### [Assignment]
Below are lines of data; restate word for word those running from the line containing "color: #0369a1 ->" to the line containing "margin-left: none ->", inclusive, and no others.

### [Input material]
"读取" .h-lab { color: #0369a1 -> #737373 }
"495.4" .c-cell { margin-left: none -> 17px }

* * *

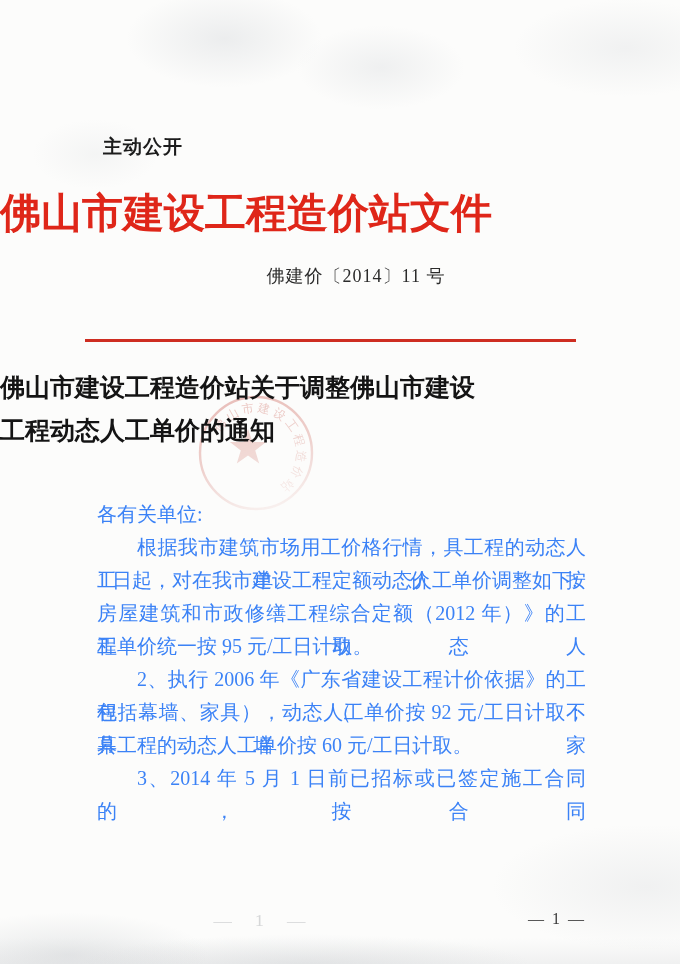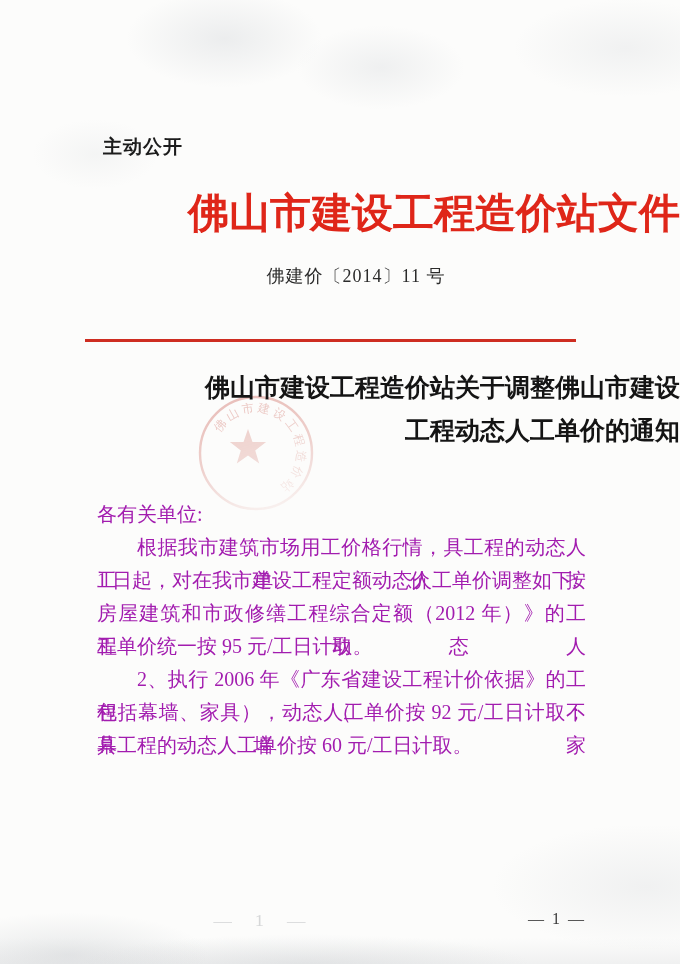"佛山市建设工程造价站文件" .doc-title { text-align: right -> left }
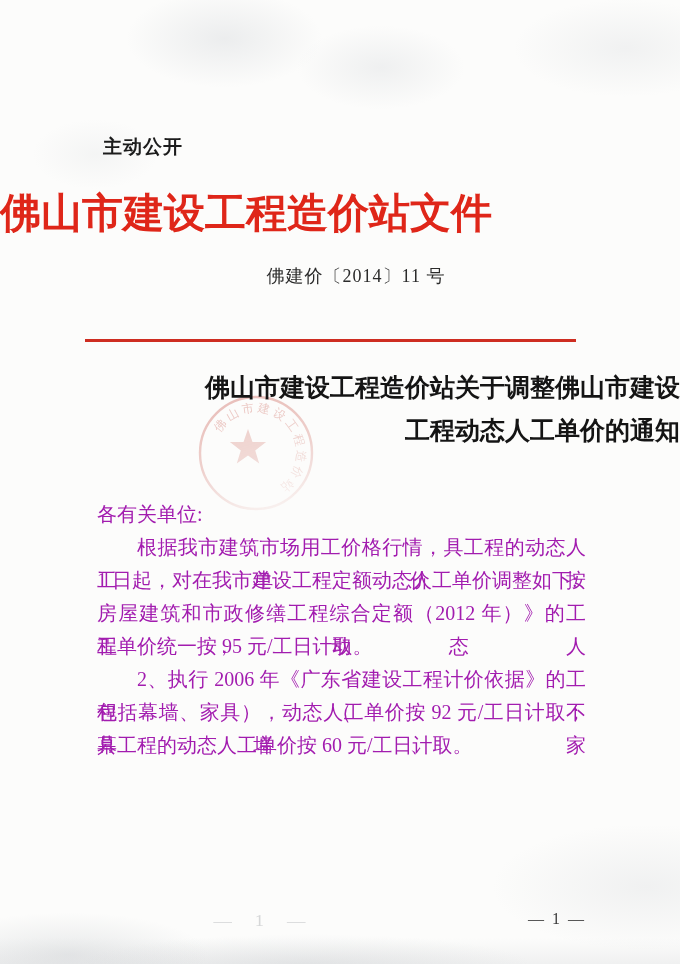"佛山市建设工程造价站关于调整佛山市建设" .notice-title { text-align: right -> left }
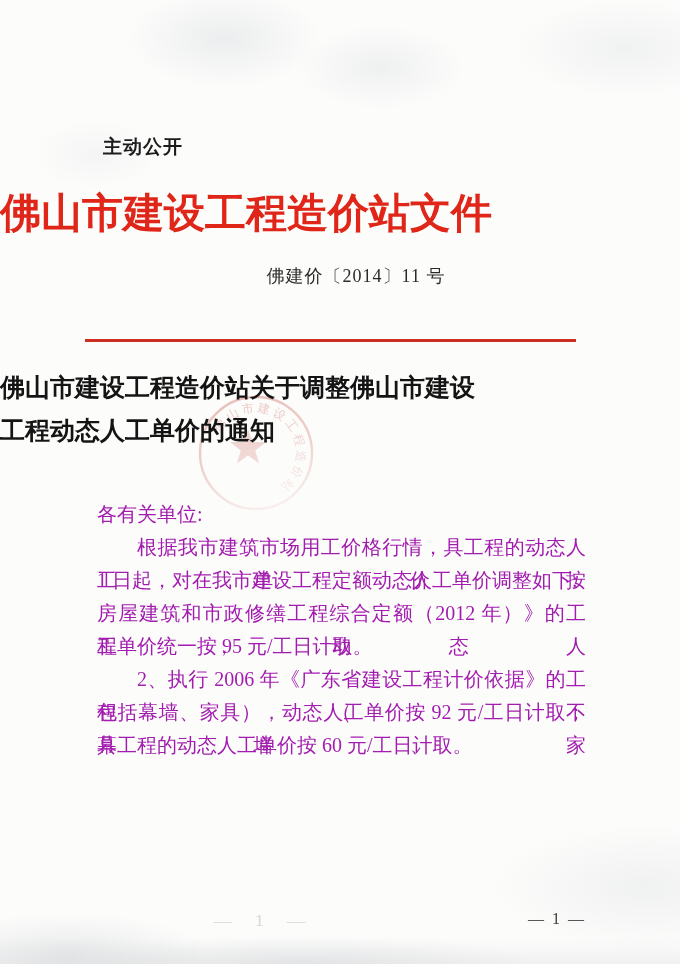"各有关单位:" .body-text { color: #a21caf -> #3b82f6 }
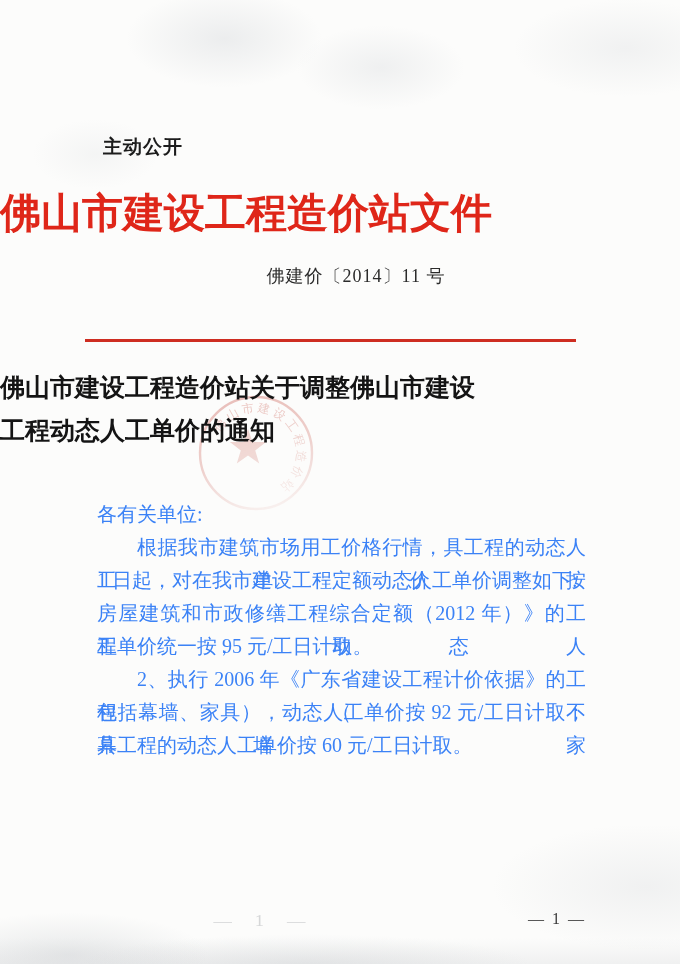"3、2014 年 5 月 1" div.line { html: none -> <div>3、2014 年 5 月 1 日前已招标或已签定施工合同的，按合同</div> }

### [Reply]
"读取" .h-lab { color: #0369a1 -> #737373 }
"495.4" .c-cell { margin-left: none -> 17px }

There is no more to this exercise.